FlorianPommerening commented 1 year ago

Ok, I figured out that the nanny was not connecting to the workers because I had to specify the "interface" parameter. Otherwise, the public IP of the login nodes was used which does not accept connections.

I now no longer see the error but the work still seem to be done exclusively on the login node.

FlorianPommerening commented 1 year ago

I managed to get it to work but I had to do additional changes:

Maybe some of those points are worth adding to the example.

benjamc commented 1 year ago

Hi, thank you for pointing out the thing with scenario.n_workers. We updated the PR to wrap the runner in a dask runner when either scenario.n_workers > 1 or a dask client is passed. This should be fine now. However for the rest, the parallelization example runs fine on our machine. If you still have troubles, you could provide a minimal working example (if you use a slurm cluster).

FlorianPommerening commented 1 year ago

I could not reproduce the problem in the third point (the one about retries of the intensifier) but the second one (sleep before optimize) is reproducible for me. The script I used is available here:

https://ai.dmi.unibas.ch/_experiments/pommeren/innosuisse/mwe/

I tried cutting the example down to the essentials but it still optimizes a model that relies on Gurobi and some instances that I unfortunately cannot share. If you have a simpler model, you want me to try instead, I can see if the error still occurs there. So far, if I execute the code as is, everything works fine, but if I remove the time.sleep(10) in line 61, I get the following output:

[WARNING][abstract_facade.py:192] Provided `dask_client`. Ignore `scenario.n_workers`, directly set `n_workers` in `dask_client`.
[INFO][abstract_initial_design.py:147] Using 0 initial design configurations and 1 additional configurations.
[INFO][abstract_intensifier.py:305] Using only one seed for deterministic scenario.
[WARNING][dask_runner.py:127] No workers are available. This could mean workers crashed. Waiting for new workers...
Traceback (most recent call last):
  File "/infai/pommeren/experiments/pommeren/innosuisse/mwe/./run_smac.py", line 62, in <module>
    incumbent = smac.optimize()
  File "/infai/pommeren/experiments/pommeren/innosuisse/mwe/SMAC3/smac/facade/abstract_facade.py", line 303, in optimize
    incumbents = self._optimizer.optimize()
  File "/infai/pommeren/experiments/pommeren/innosuisse/mwe/SMAC3/smac/main/smbo.py", line 284, in optimize
    self._runner.submit_trial(trial_info=trial_info)
  File "/infai/pommeren/experiments/pommeren/innosuisse/mwe/SMAC3/smac/runner/dask_runner.py", line 130, in submit_trial
    raise RuntimeError(
RuntimeError: Tried to execute a job, but no worker was ever available.This likely means that a worker crashed or no workers were properly configured.

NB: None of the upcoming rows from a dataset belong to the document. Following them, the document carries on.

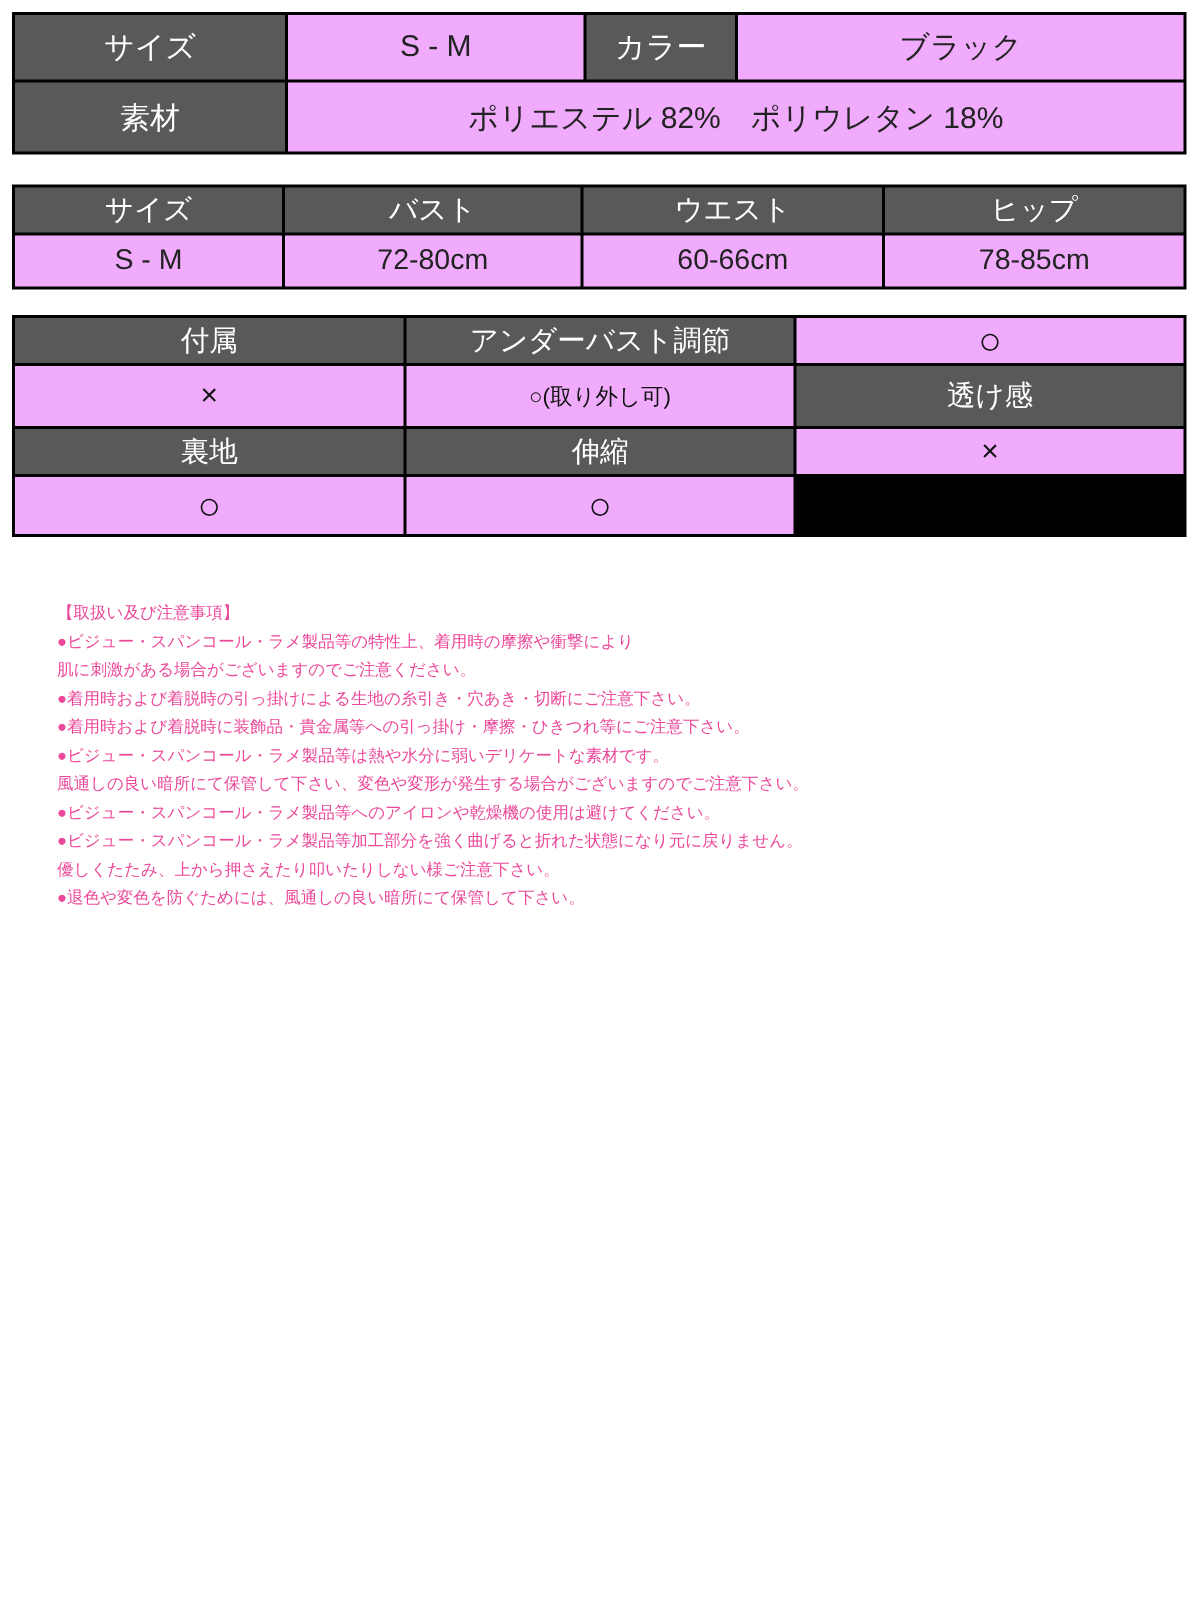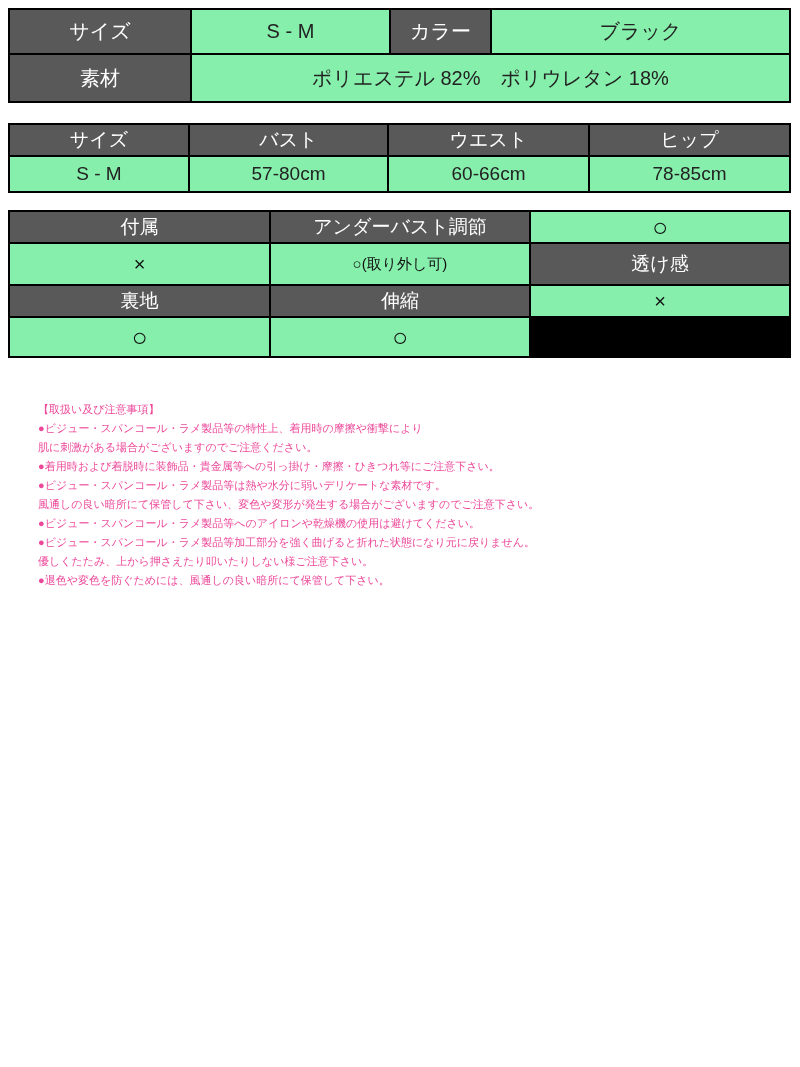--- a/index.html
+++ b/index.html
@@ -25,7 +25,7 @@
   .tbl { width: 783px; }
 
   .cell {
-    background: #86efac;
+    background: #f0abfc;
     display: flex;
     align-items: center;
     justify-content: center;

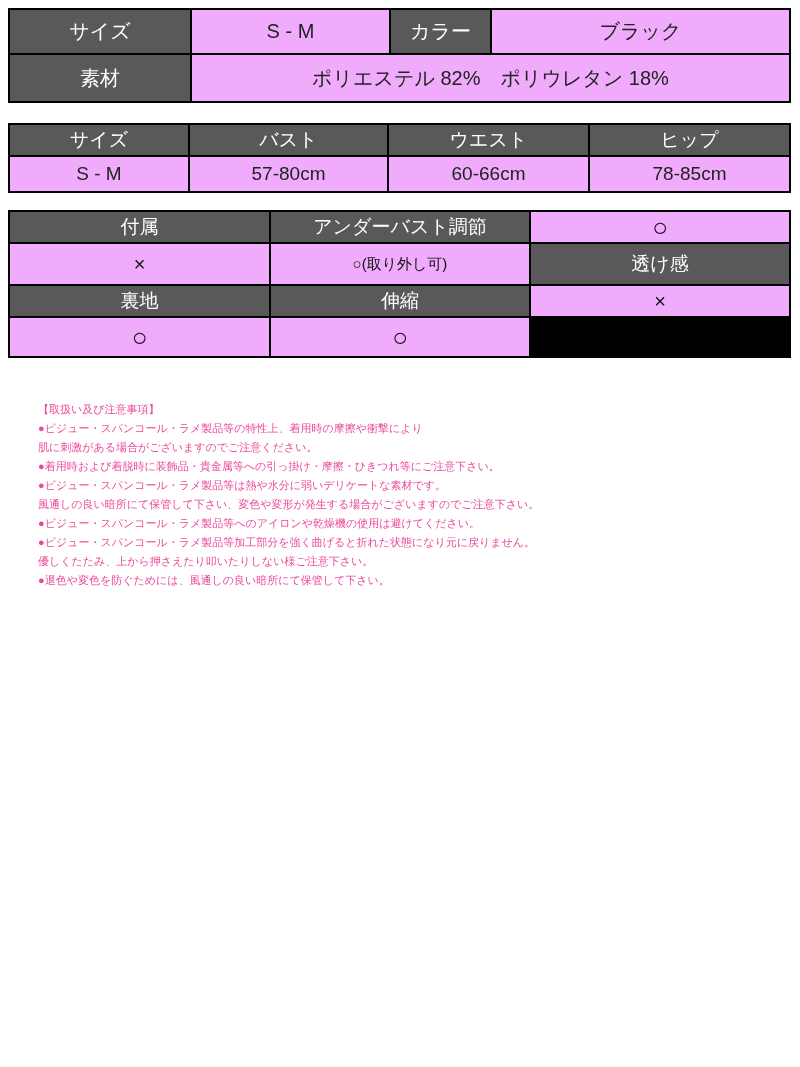--- a/index.html
+++ b/index.html
@@ -95,7 +95,7 @@
     <div class="cell hcell">ウエスト</div>
     <div class="cell hcell">ヒップ</div>
     <div class="cell">S - M</div>
-    <div class="cell">57-80cm</div>
+    <div class="cell">72-80cm</div>
     <div class="cell">60-66cm</div>
     <div class="cell">78-85cm</div>
   </div>

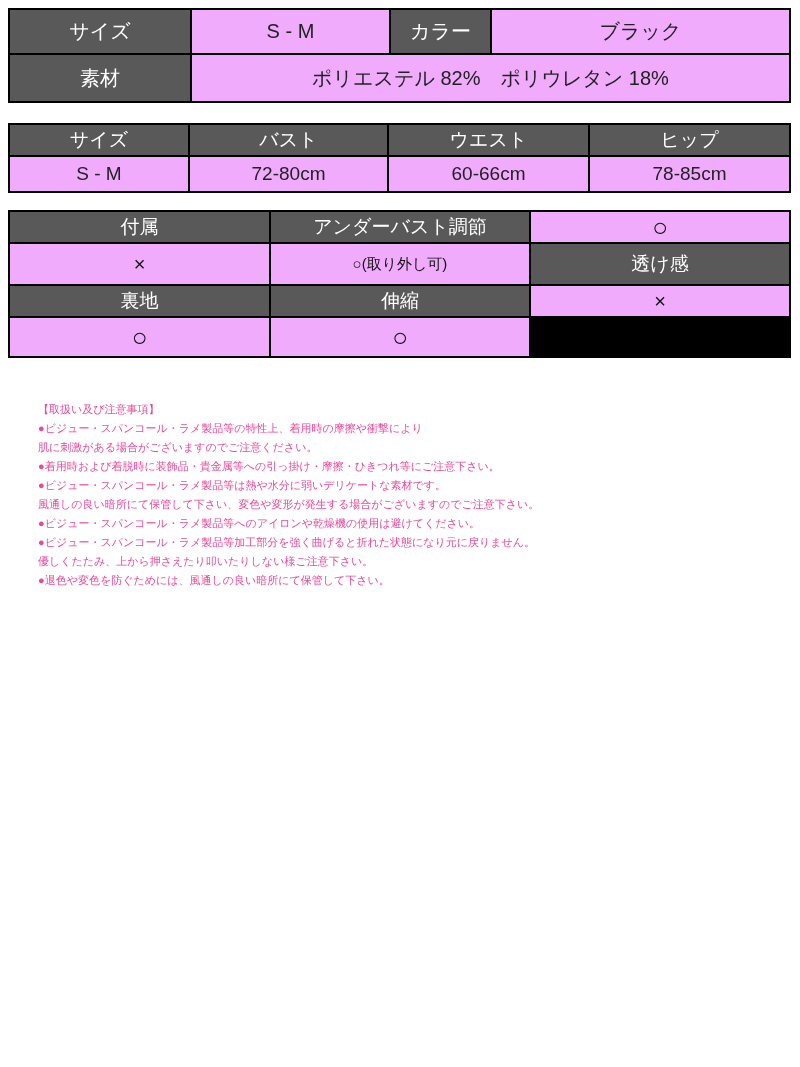--- a/index.html
+++ b/index.html
@@ -118,6 +118,7 @@
     <div>【取扱い及び注意事項】</div>
     <div>●ビジュー・スパンコール・ラメ製品等の特性上、着用時の摩擦や衝撃により</div>
     <div>肌に刺激がある場合がございますのでご注意ください。</div>
+    <div>●着用時および着脱時の引っ掛けによる生地の糸引き・穴あき・切断にご注意下さい。</div>
     <div>●着用時および着脱時に装飾品・貴金属等への引っ掛け・摩擦・ひきつれ等にご注意下さい。</div>
     <div>●ビジュー・スパンコール・ラメ製品等は熱や水分に弱いデリケートな素材です。</div>
     <div>風通しの良い暗所にて保管して下さい、変色や変形が発生する場合がございますのでご注意下さい。</div>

The first warning about scenario.n_workers always shows up when using a Dask client, even when not specifying n_workers, but this shouldn't matter, right?

benjamc commented 1 year ago

Hi Florian, it might be that the patience is too low. Currently we do not have this parameter accessible but as a quick fix you can try to set it up in here. Maybe adding 10s already suffices.

The warning is just for information that we use the number of workers specified in the dask client and scenario.n_workers is ignored.

FlorianPommerening commented 1 year ago

Thanks. This seems to help but it is somewhat complicated to test.

I'll open new issues for the two problems as you suggested by email.

FlorianPommerening commented 1 year ago

For future reference: the new issues are #1016 and #1017.